Having your retained lawyers do this keeps them too busy to, e.g., go after
the National Cannibals Club ("the other other white meat").

So at the end of the day, you've got to increase your stable of lawyers on
retainer.

------
jamesbritt
IANAL, YANAL, etc. But I still want to ask: suppose regular people start using
the phrase "the other white meat" in various discussions. I used to refer to
the Nitro Ruby Web framework as the other white meat in discussions that
inevitably mentioned Rails.

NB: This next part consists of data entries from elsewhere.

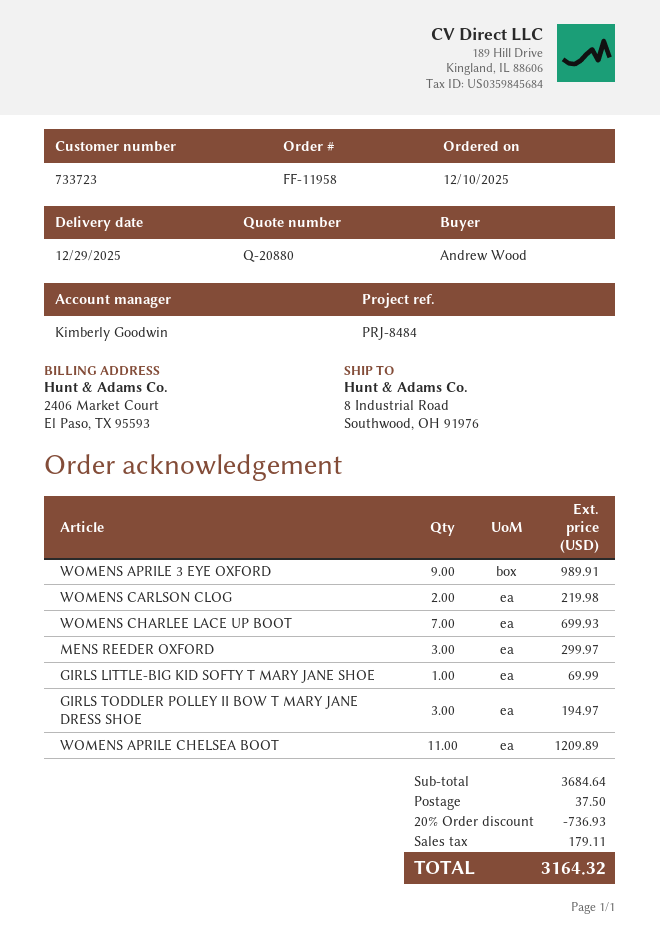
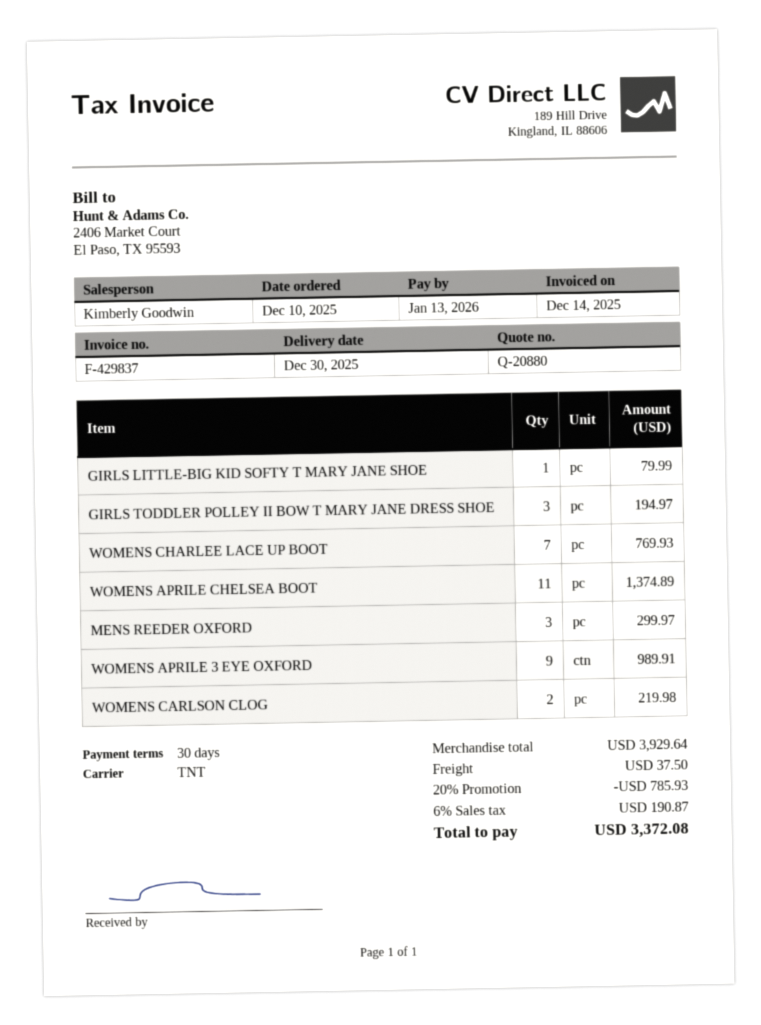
delivery date: 2025-12-29 -> 2025-12-30
WOMENS CHARLEE LACE UP BOOT: 7 for 699.93 -> 7 for 769.93
GIRLS LITTLE-BIG KID SOFTY T MARY JANE SHOE: 1 for 69.99 -> 1 for 79.99
WOMENS APRILE CHELSEA BOOT: 11 for 1209.89 -> 11 for 1374.89
subtotal: 3684.64 -> 3929.64
discount: 20% = 736.93 -> 20% = 785.93
tax: 179.11 -> 190.87
total: 3164.32 -> 3372.08

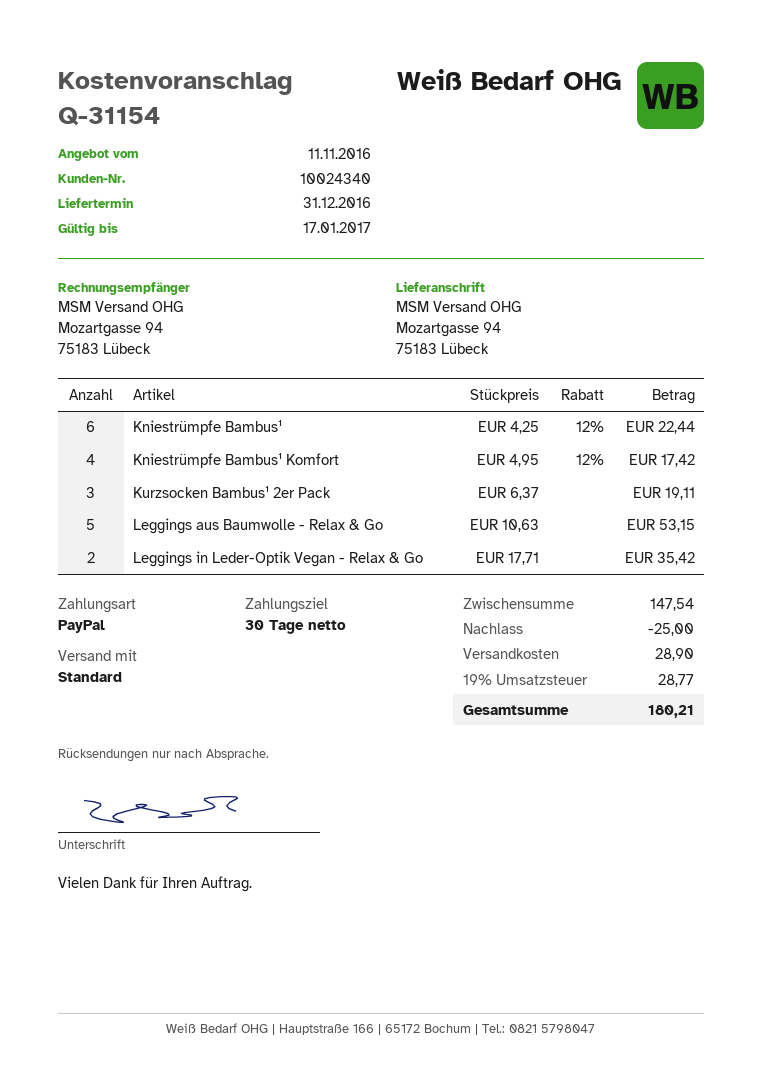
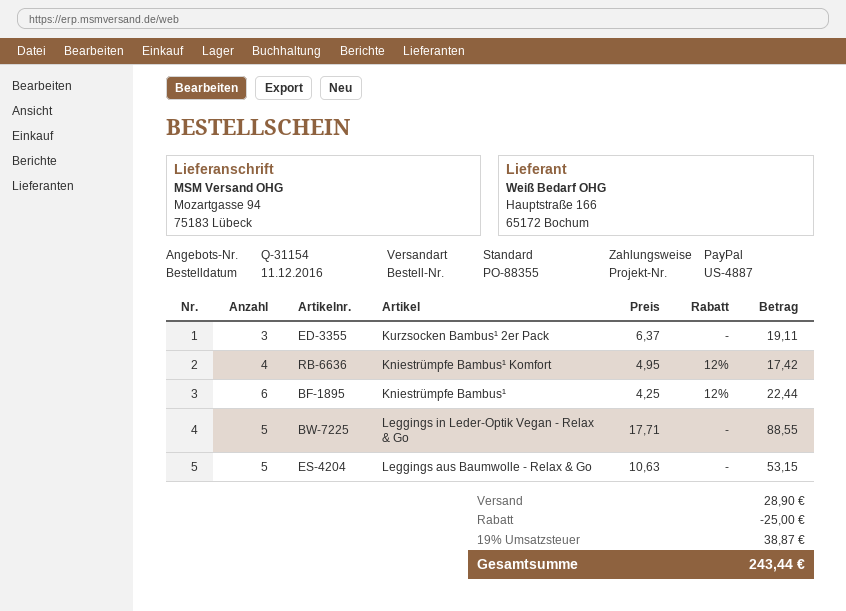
Leggings in Leder-Optik Vegan - Relax & Go: 2 x 17.71 = 35.42 -> 5 x 17.71 = 88.55
tax: 19% = 28.77 -> 19% = 38.87
total: 180.21 -> 243.44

Suppose, as a reaction to this nonsense, it was
used everywhere, all time, so as to dilute any special association with a
particular product.

I realize in the land of the free you can get sued by near anyone over near
anything, but how likely/risky is it that blatant use of this phrase in on-
line discussions would lead to legal action or threats from pork lawyers (AKA
swine swine :) )?

While this may not be the case that sparks a populist reaction, would
encouraging people to wilfully apply some trademarked phrase as often as
possible work as a protest?

Ironically, the idea of spamming the on-line world with misapplied trademark
usage made me think of Hormel, who handled _their_ trade-name issues like
thoughtful people. The pork people may have blown a chance to make something
positive out this for themselves. At the very least, thuggish behavior doesn't
help. There are nicer ways to defend trademarks.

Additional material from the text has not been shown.